[Exercise goal] In the records below, find the lines that include "weight" and copy each.

[Material provided]
◆ ◆ ◆ ◆

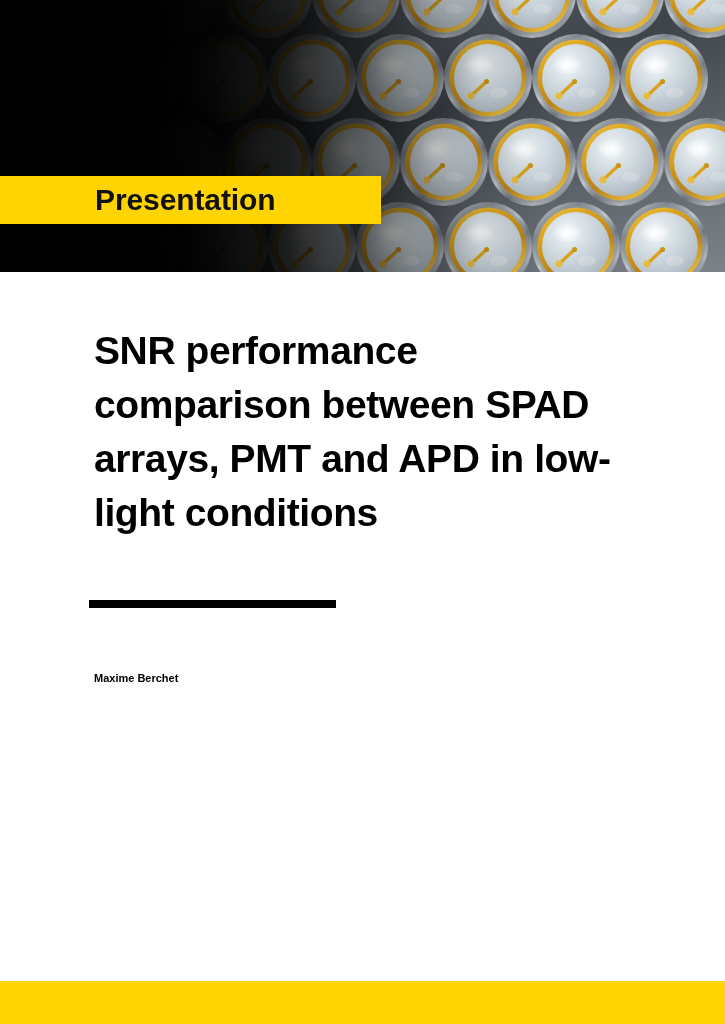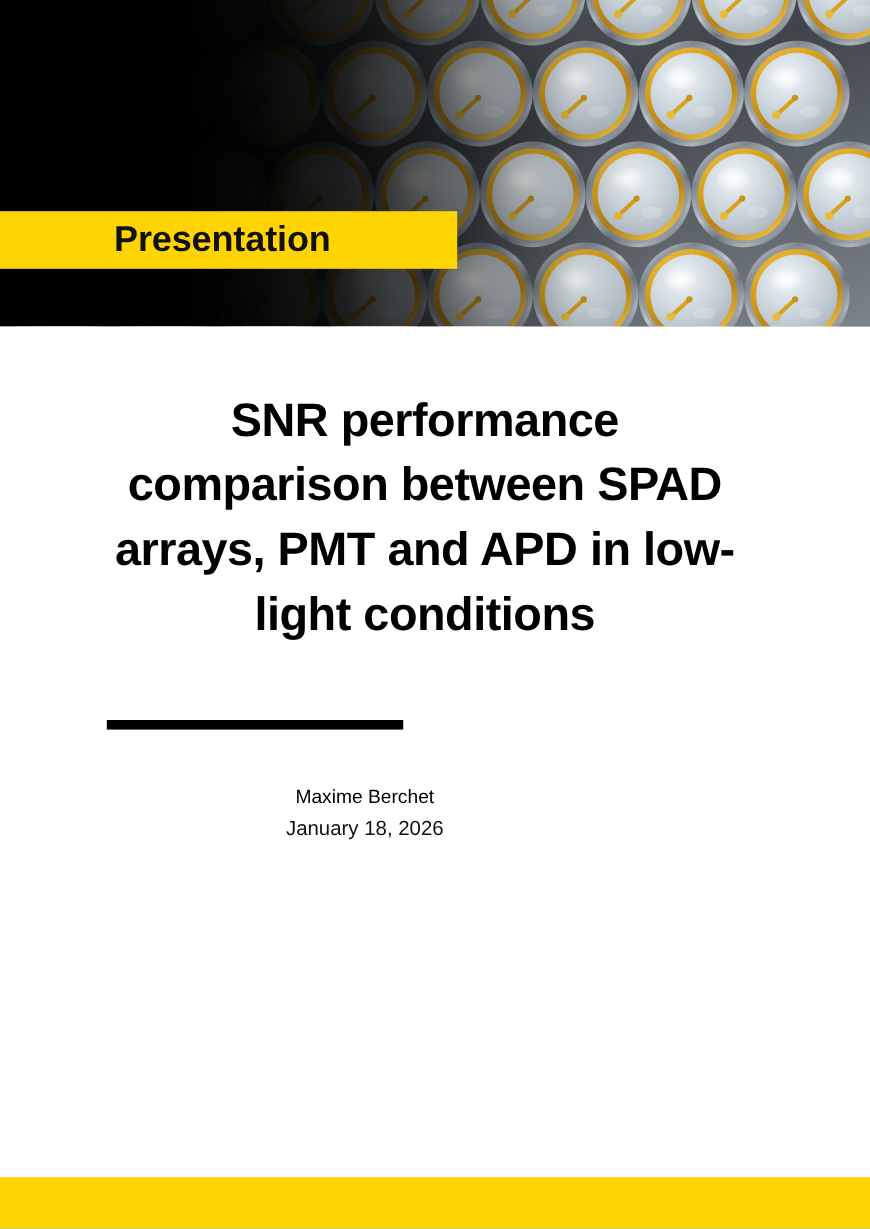--- a/index.html
+++ b/index.html
@@ -16,9 +16,8 @@
     position: relative;
     width: 725px;
     height: 1024px;
-    background: #000000;
+    background: #f9a8d4;
     overflow: hidden;
-    text-align: center;
   }
 
   

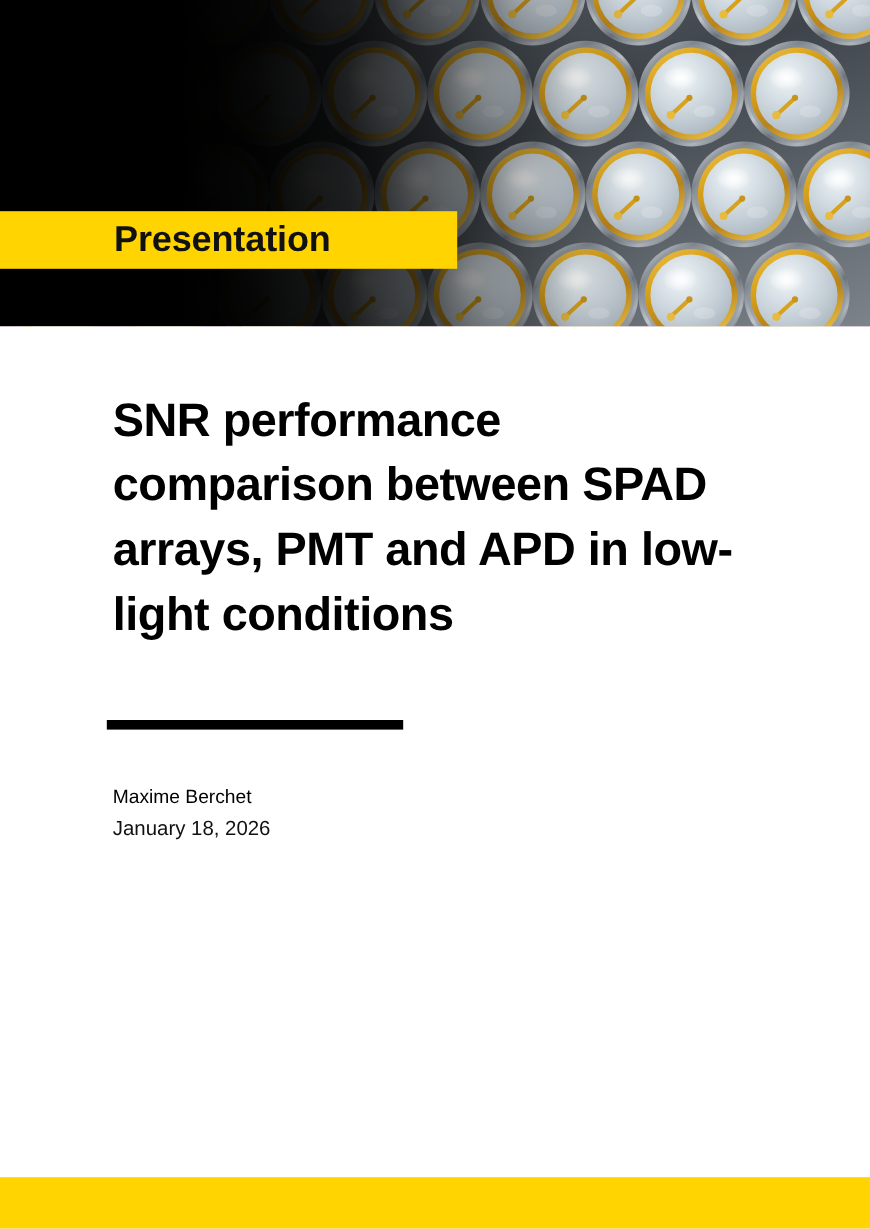--- a/index.html
+++ b/index.html
@@ -122,11 +122,12 @@
     width: 420px;
   }
   .byline-name {
-    font-size: 16px;
-    font-weight: normal;
+    font-size: 11px;
+    font-weight: bold;
     color: #000000;
     line-height: 26px;
     white-space: nowrap;
+    margin-top: 13px;
   }
   .byline-role,
   .byline-date {

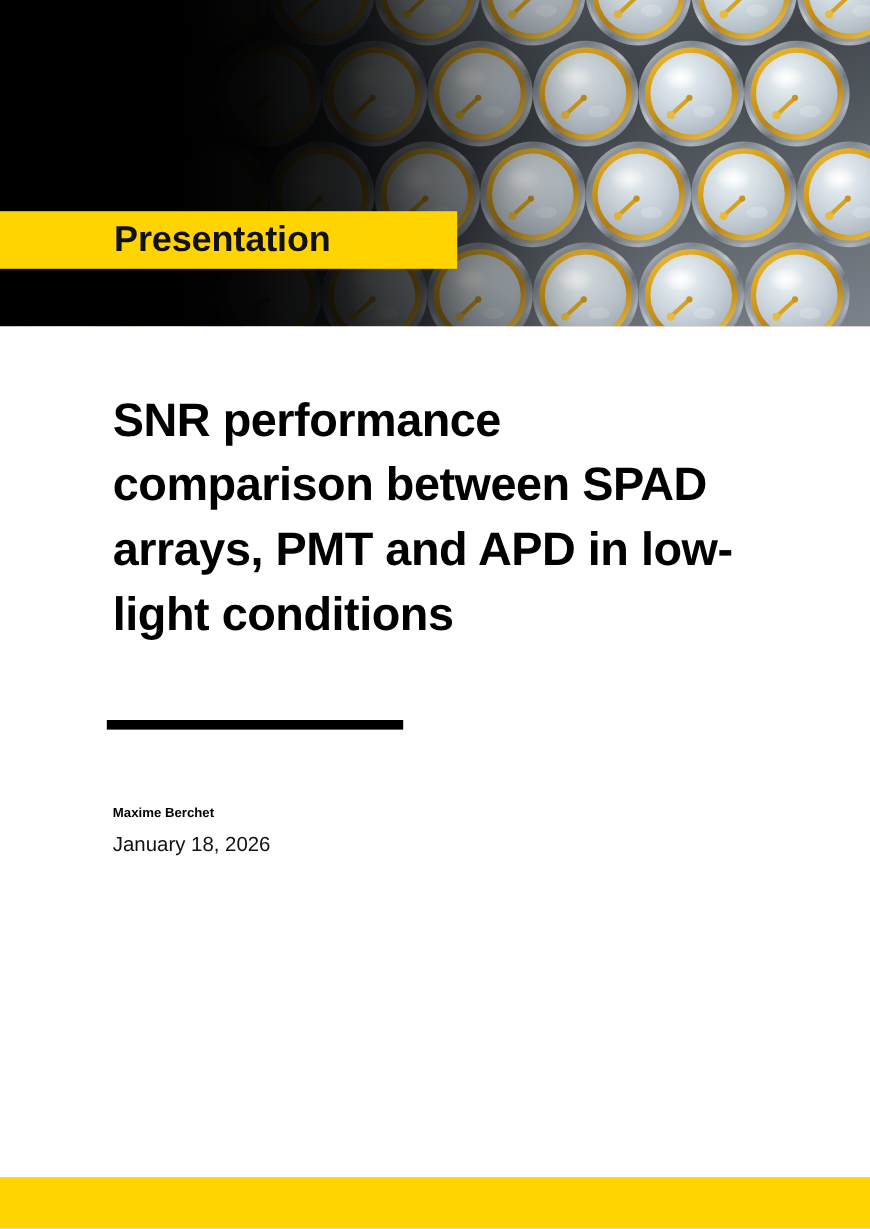--- a/index.html
+++ b/index.html
@@ -263,7 +263,6 @@
 
     <div class="byline">
       <div class="byline-name">Maxime Berchet</div>
-      <div class="byline-date">January 18, 2026</div>
     </div>
 
   </div>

◆ ◆ ◆ ◆

[Your solution]
-    font-weight: normal;
+    font-weight: bold;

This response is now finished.